26 We have set out this large number of statutory provisions to illustrate what we see as the intended structure of Part II of the Act.
27 As Finn J noted, s 14 is the central provision of the Act so far as the liability of Comcare to pay compensation is concerned. Section 14 creates a liability in Comcare in respect of injuries suffered by employees which result in death, incapacity for work or impairment. However, the liability in Comcare created by s 14 is qualified in two ways. First, such liability is a liability “[s]ubject to” Part II of the Act. That is, it is a liability limited in its extent by other provisions of Part II of the Act (see, for example, s 17(2)). Secondly, the liability is a liability to pay compensation “in accordance with” the Act. That is, it is a liability to pay the compensation for which the statute provides, as required by the Act (see, for example, ss 17(3)(4) and (5), 19, 20, 24 and 25).
28 A consideration of the provisions of Parts V and VI of the Act tends, in our view, to confirm the above construction of s 14 of the Act.
29 Part V relates to claims for compensation. Section 53(1) is concerned to ensure that appropriate notice of injuries is given. Section 54 makes the right to receive compensation under the Act dependant upon the making of a claim. So far as is here relevant s 54 provides:
“54(1) Compensation is not payable to a person under this Act unless a claim for compensation is made by or on behalf of the person under this section.
(2) A claim shall be made by giving the relevant authority;
(a) a written claim in accordance with the form approved by Comcare for the purposes of this paragraph; and
(b) except where the claim is for compensation under section 16 or 17 – a certificate by a legally qualified medical practitioner in accordance with the form approved by Comcare for the purposes of this paragraph.
…”
30 It is clear that Part V of the Act envisages first, the giving of notice of an injury and separately, and in most cases it may be assumed subsequently, the making of a claim for compensation in accordance with an approved form. The claim for compensation envisaged by s 54 is not, it would seem, necessarily a claim for compensation under a particular section, or particular sections, of the Act. The form approved by Comcare as required by s 54(2)(a) reflects the generic nature of a claim under the section. It is headed “Claim for Rehabilitation and Compensation”. It requires the provision of detailed information concerning the injury and time taken off work because of the injury, but it does not provide for the provision of information of the kind that would be necessary before a determination could be made under, for example, ss 16, 17, 18, 20, 21, 24 and 25 of the Act.

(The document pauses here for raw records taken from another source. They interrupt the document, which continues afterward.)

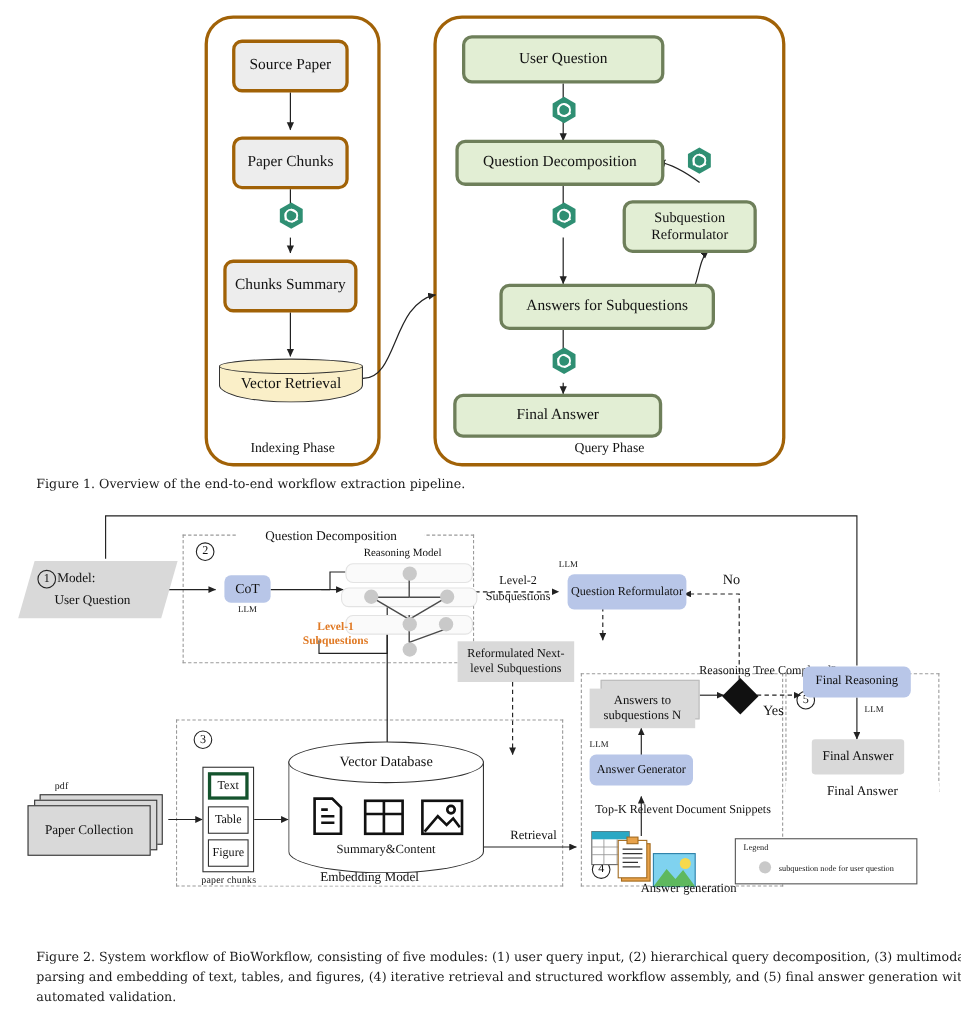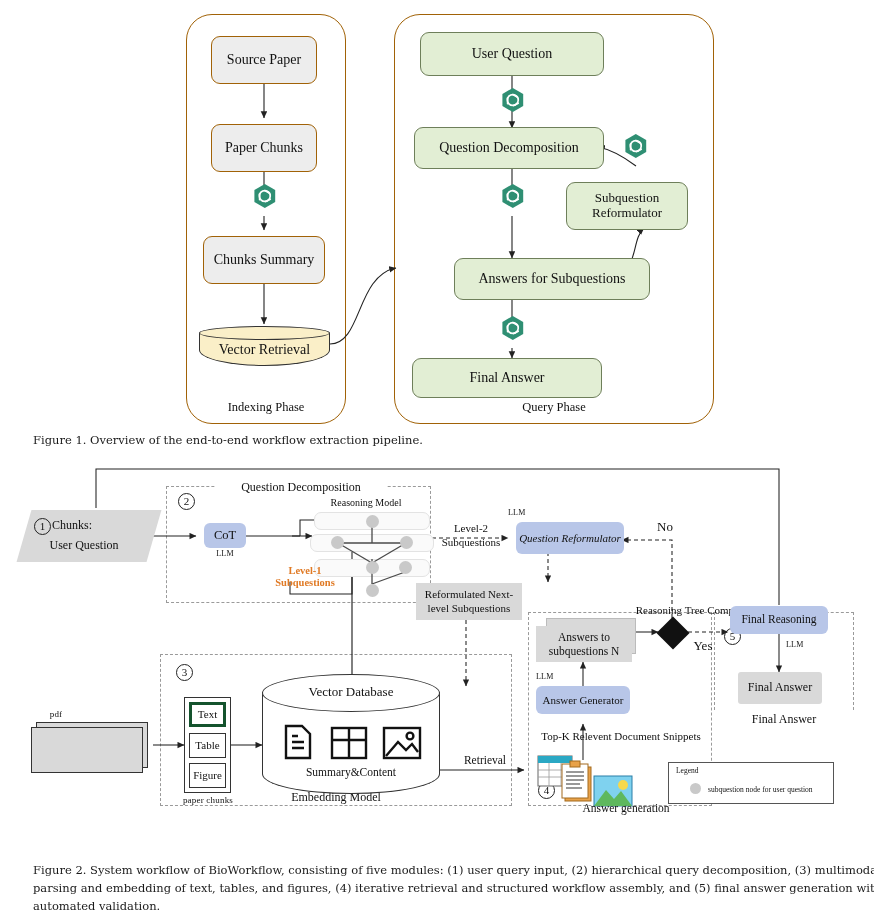"Source Paper" .rbox { border: 1px solid #a16207 -> 3px solid #a16207 }
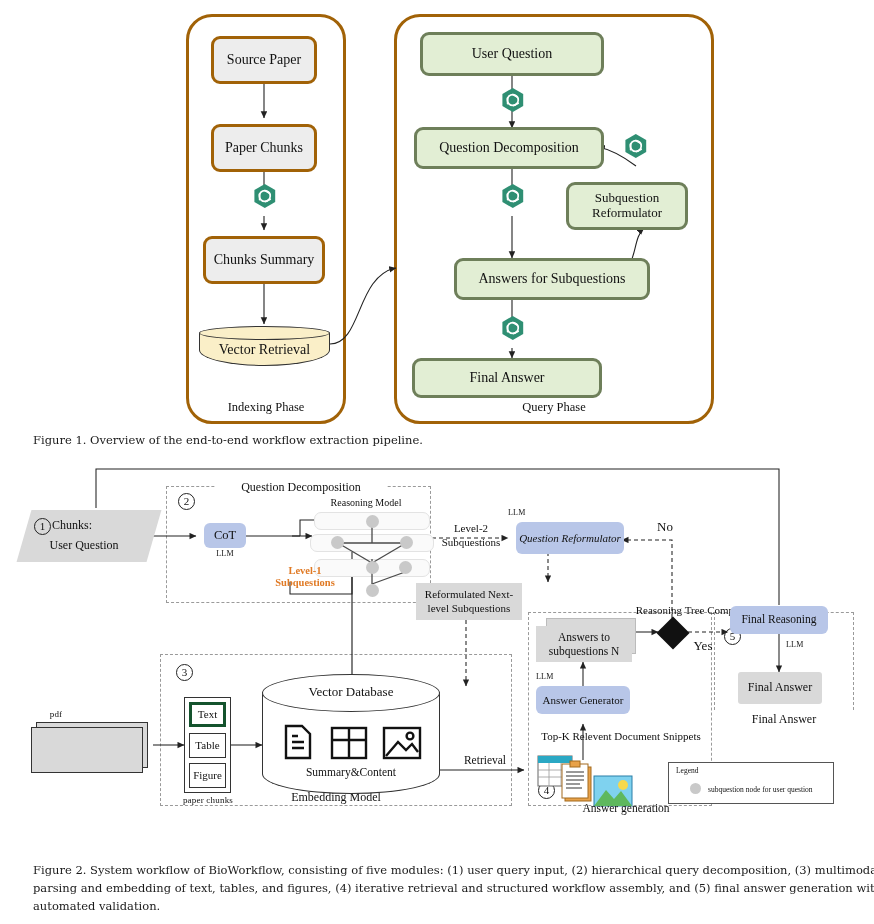"Chunks:" div.lbl { text: Chunks -> Model }
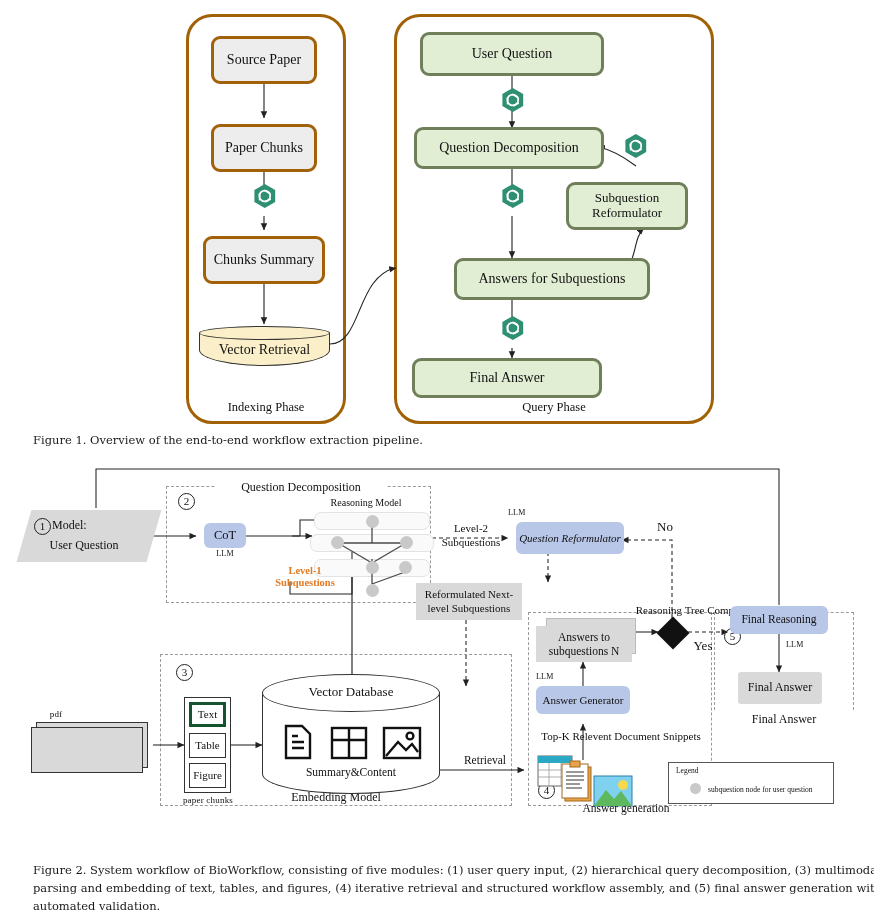"Question Reformulator" div.box { font-style: italic -> none }
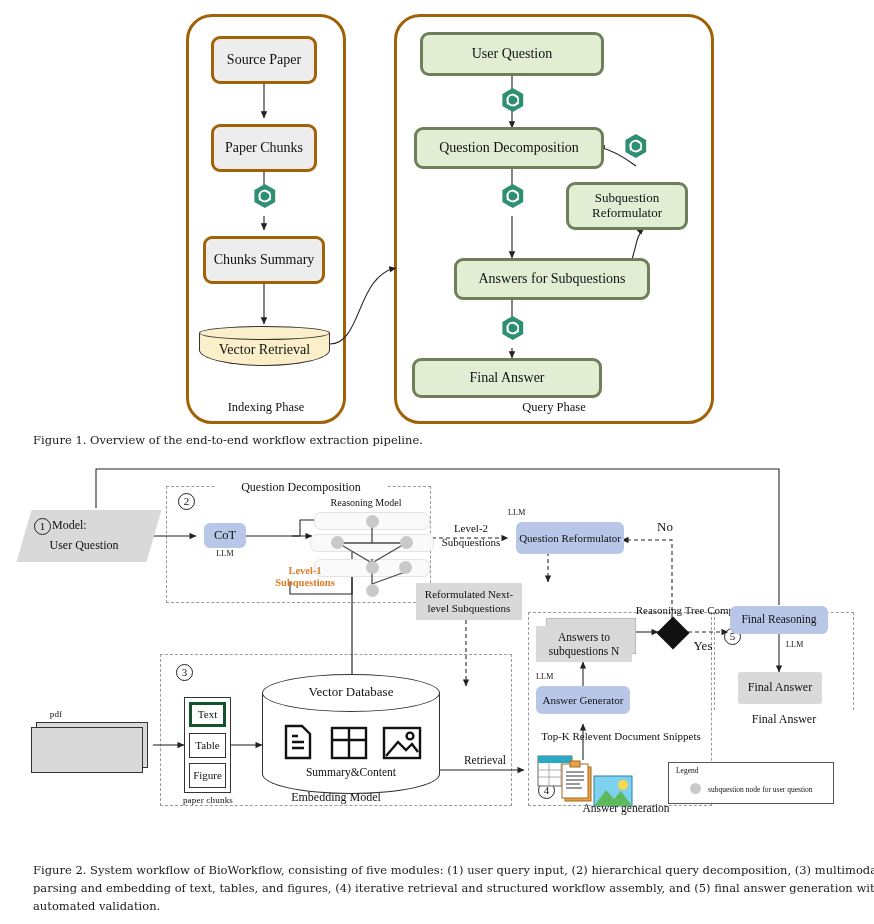"Paper Collection" div.box { html: none -> <div>Paper Collection</div> }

31 The claim, and the claim form, envisaged by s 54 of the Act reflects the practical reality that a claim for compensation is likely to be made relatively soon after the suffering of an injury, particularly if incapacity for work or significant medical expenses result from the injury. At the time that this initial claim is made it may be quite impossible for the employee to provide details of, for example, the fact or extent of any permanent impairment. For the reasons expressed below, the determination which is made on a claim, as required by s 54 of the Act, will ordinarily be a determination under s 14 of the Act.
32 Part VI of the Act is headed “Reconsideration and Review of Determinations”. It establishes a three tiered decision-making process: the original decision or determination to be made by an authorised person within Comcare or a licensed authority, a reconsidered determination to be made within the same authority as the original decision - but ordinarily by a fresh decision-maker, and a decision of the AAT reviewing the reconsidered determination.
33 Section 60 contains definitions, amongst others, of “determination”, “determining authority” and “reviewable decision”. These definitions are in the following terms:
‘“determination” means a determination, decision or requirement made under section 8, 14, 15, 16, 17, 18, 19, 20, 21, 21A, 22, 24, 25, 27, 29, 30, 31, 34, 36, 37 or 39, under paragraph 114B(5)(a) or under Division 3 of Part X;
“determining authority”, in relation to a determination, means the person who made the determination;
“reviewable decision” means a decision made under subsection 38(4) or section 62.’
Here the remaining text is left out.